RECORDS FOR THE TASK Start Marker

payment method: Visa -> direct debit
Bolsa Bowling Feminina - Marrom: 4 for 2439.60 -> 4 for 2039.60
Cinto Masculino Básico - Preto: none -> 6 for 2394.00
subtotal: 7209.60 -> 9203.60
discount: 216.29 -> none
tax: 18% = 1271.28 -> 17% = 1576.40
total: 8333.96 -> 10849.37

RECORDS FOR THE TASK End Marker
RECORDS FOR THE TASK Start Marker

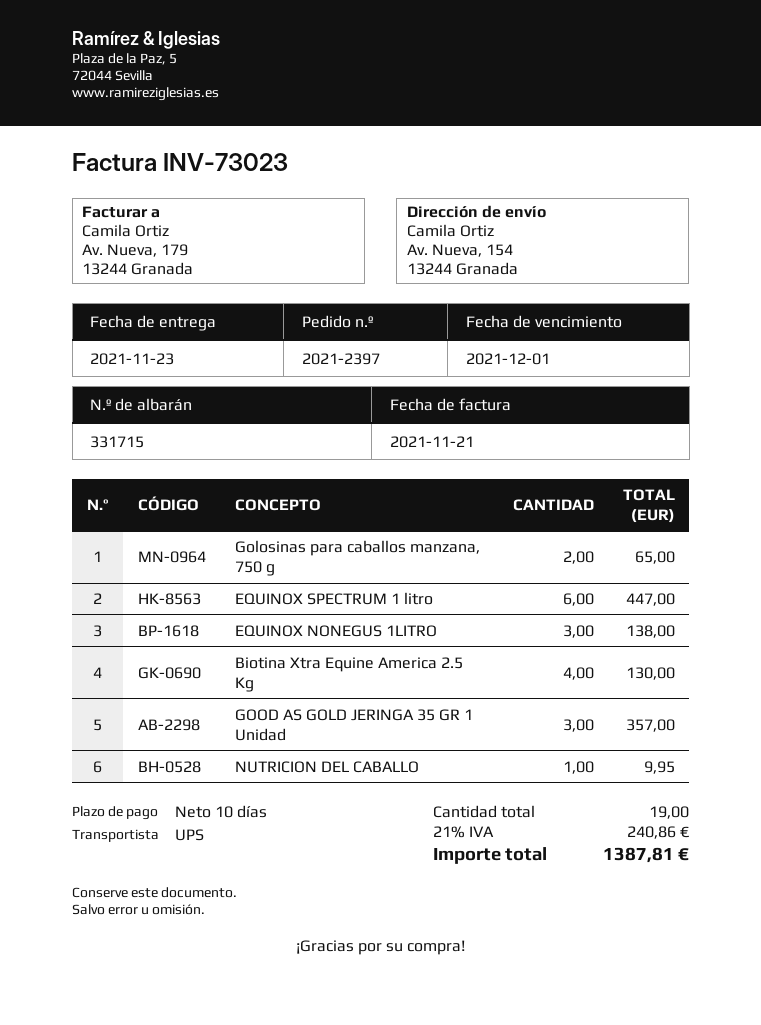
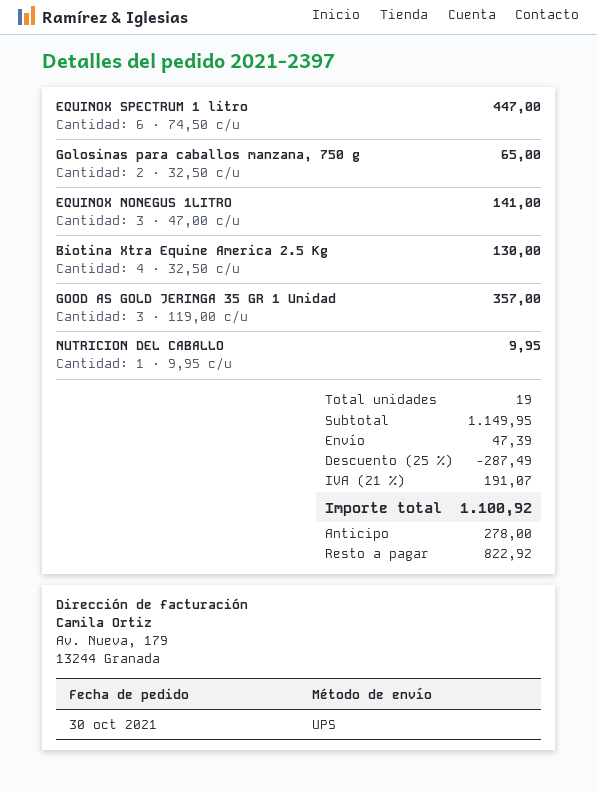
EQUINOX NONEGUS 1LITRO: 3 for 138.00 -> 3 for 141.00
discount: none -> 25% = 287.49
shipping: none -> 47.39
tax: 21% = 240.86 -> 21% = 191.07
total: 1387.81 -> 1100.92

RECORDS FOR THE TASK End Marker

> [BRIEF] What is needed is every line of the records that contains the word "discount".

> [ANSWER FOR THE TASK]
discount: 216.29 -> none
discount: none -> 25% = 287.49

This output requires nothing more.